Add logging with Heka spec

Change-Id: I278888696f54a813cdf4b8535ddd4b8af7fe318d
2016-04-01 15:23:13 +02:00 · 2016-04-01 15:23:13 +02:00 · ccf7aaff6f
parent 8129d01324
commit ccf7aaff6f
1 changed files with 229 additions and 0 deletions
--- a/specs/logging-with-heka.rst
+++ b/specs/logging-with-heka.rst
@ -0,0 +1,229 @@
 =================
 Logging with Heka
 =================
 [No Jira Epic for this spec]
 This specification describes the logging system to implement in Mirantis Cloud
 Platform (MCP). It is complementary to the *General Logging, Monitoring,
 Alerting architecture for MCP* specification.
 That system is based on `Heka`_, `Elasticsearch`_ and `Kibana`_.
 .. _Heka: http://hekad.readthedocs.org/
 .. _Elasticsearch: https://www.elastic.co/products/elasticsearch
 .. _Kibana: https://www.elastic.co/products/kibana
 Problem description
 ===================
 It is important that MCP comes with a robust and scalable logging system. This
 specification describes the logging system we want to implement in MCP. It is
 based on StackLight's logging solution for MOS.
 Use Cases
 ---------
 The target for the logging system is the Operator of Kubernetes cluster. The
 Operator will use Kibana to view and search logs, with dashboards providing
 statistics views of the logs.
 We also want to be able to derive metrics from logs and monitor logs to detect
 spike of errors for example. The solution described in this specification makes
 this possible, but the details of log monitoring will be covered with
 a separate specification.
 The deployment and configuration of Elasticsearch and Kibana through Kubernetes
 will also be described with a separate specification.
 Proposed change
 ===============
 Architecture
 ------------
 This is the architecture::
      Cluster nodes
    +---------------+                        +----------------+
    | +---------------+                      | +----------------+
    | | +---------------+                    | | +----------------+
    | | |               |                    | | |                |
    | | | Logs+-+       |                    | | |                |
    | | |       |       |                    | | |                |
    | | |       |       |                    | | | Elasticsearch  |
    | | |    +--v-+     |                    | | |                |
    | | |    |Heka+--------------------------> | |                |
    +-+ |    +----+     |                    +-+ |                |
      +-+               |                      +-+                |
        +---------------+                        +----------------+
 In this architecture Heka runs on every node of the Kubernetes cluster. It runs
 in a dedicated container, referred to as the *Heka container* in the rest of
 this document.
 Each Heka instance reads and processes the logs local to the node it runs on,
 and sends these logs to Elasticsearch for indexing. Elasticsearch may be
 distributed on multiple nodes for resiliency and scalability, but this topic is
 outside the scope of that specification.
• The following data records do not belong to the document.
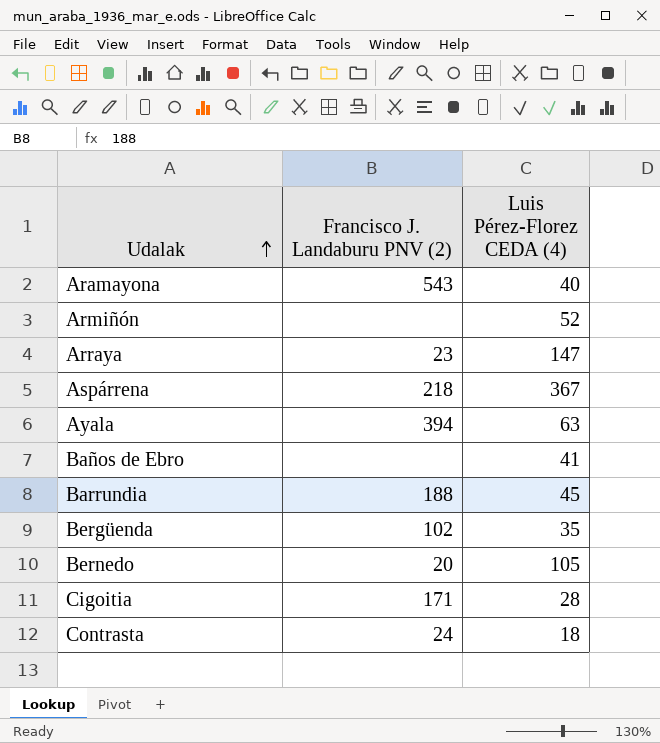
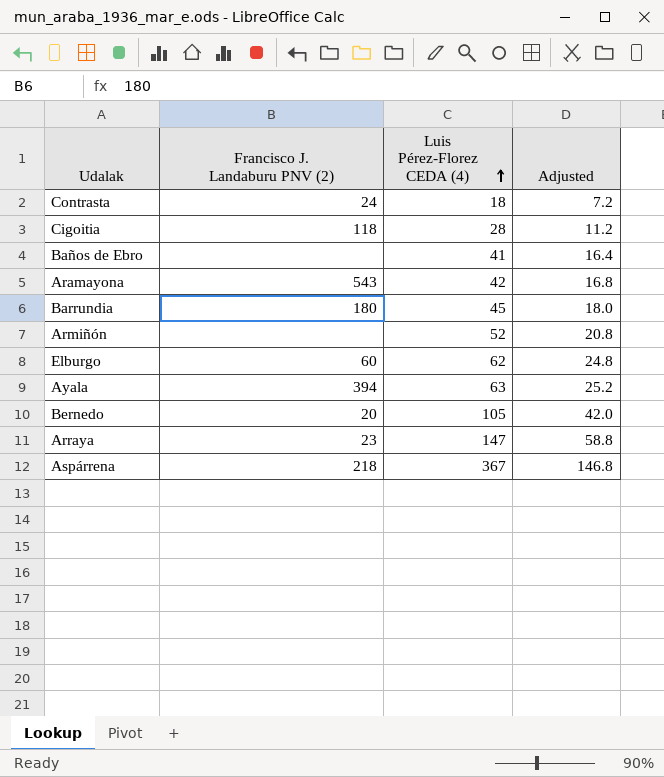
row order: Udalak ascending -> Luis Pérez-Florez CEDA (4) ascending
column Adjusted | formula: none -> [Luis Pérez-Florez CEDA (4)] * 0.4
row Bergüenda: 102 | 35 -> none
Cigoitia | Francisco J. Landaburu PNV (2): 171 -> 118
Aramayona | Luis Pérez-Florez CEDA (4): 40 -> 42
Barrundia | Francisco J. Landaburu PNV (2): 188 -> 180
row Elburgo: none -> 60 | 62 | 24.8

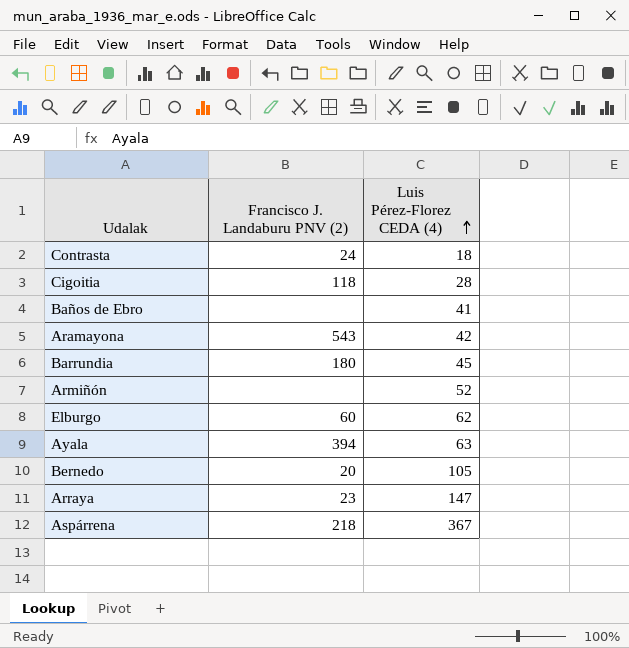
column Adjusted | formula: [Luis Pérez-Florez CEDA (4)] * 0.4 -> none

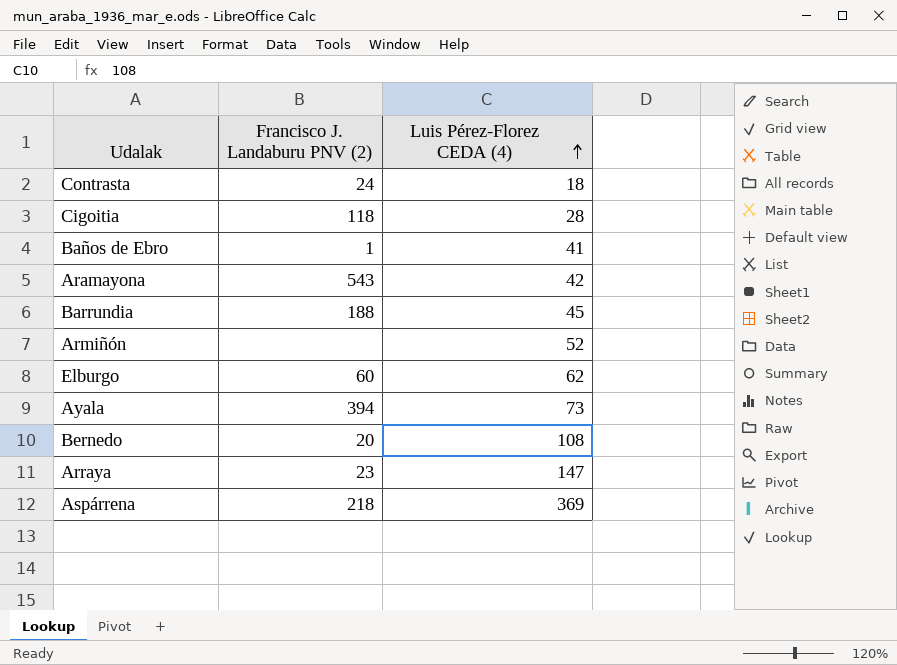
Baños de Ebro | Francisco J. Landaburu PNV (2): none -> 1
Barrundia | Francisco J. Landaburu PNV (2): 180 -> 188
Ayala | Luis Pérez-Florez CEDA (4): 63 -> 73
Bernedo | Luis Pérez-Florez CEDA (4): 105 -> 108
Aspárrena | Luis Pérez-Florez CEDA (4): 367 -> 369

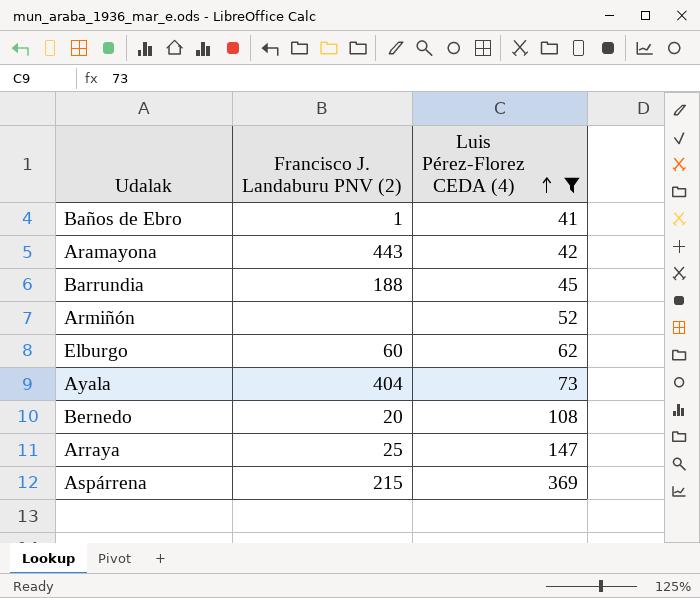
filter: none -> Luis Pérez-Florez CEDA (4) >= 41
Aramayona | Francisco J. Landaburu PNV (2): 543 -> 443
Ayala | Francisco J. Landaburu PNV (2): 394 -> 404
Arraya | Francisco J. Landaburu PNV (2): 23 -> 25
Aspárrena | Francisco J. Landaburu PNV (2): 218 -> 215

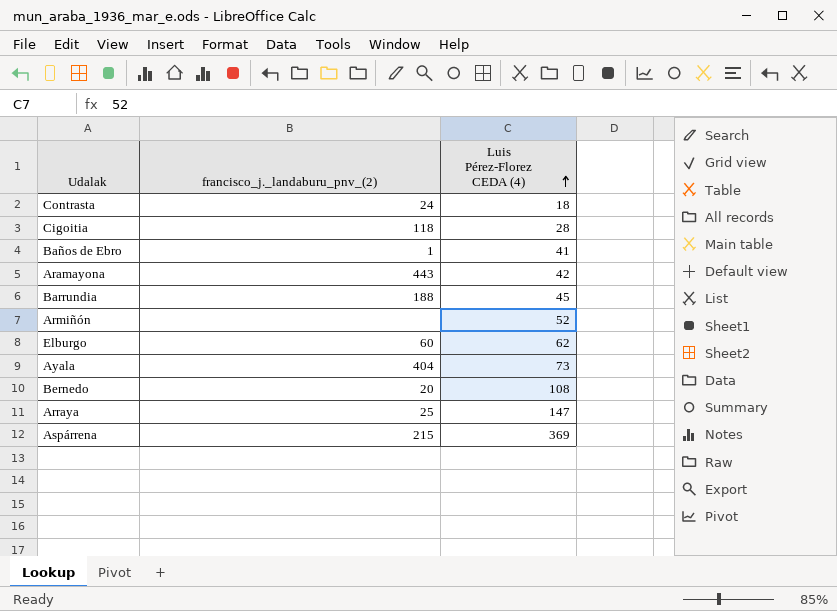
filter: Luis Pérez-Florez CEDA (4) >= 41 -> none
column name: Francisco J. Landaburu PNV (2) -> francisco_j._landaburu_pnv_(2)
 Heka, written in Go, is fast and has a small footprint, making it possible to
 run it on every node of the cluster and effectively distribute the log
 processing load.
 Another important aspect is flow control and avoiding the loss of log messages
 in case of overload. Heka’s filter and output plugins, and the Elasticsearch
 output plugin in particular, support the use of a disk based message queue.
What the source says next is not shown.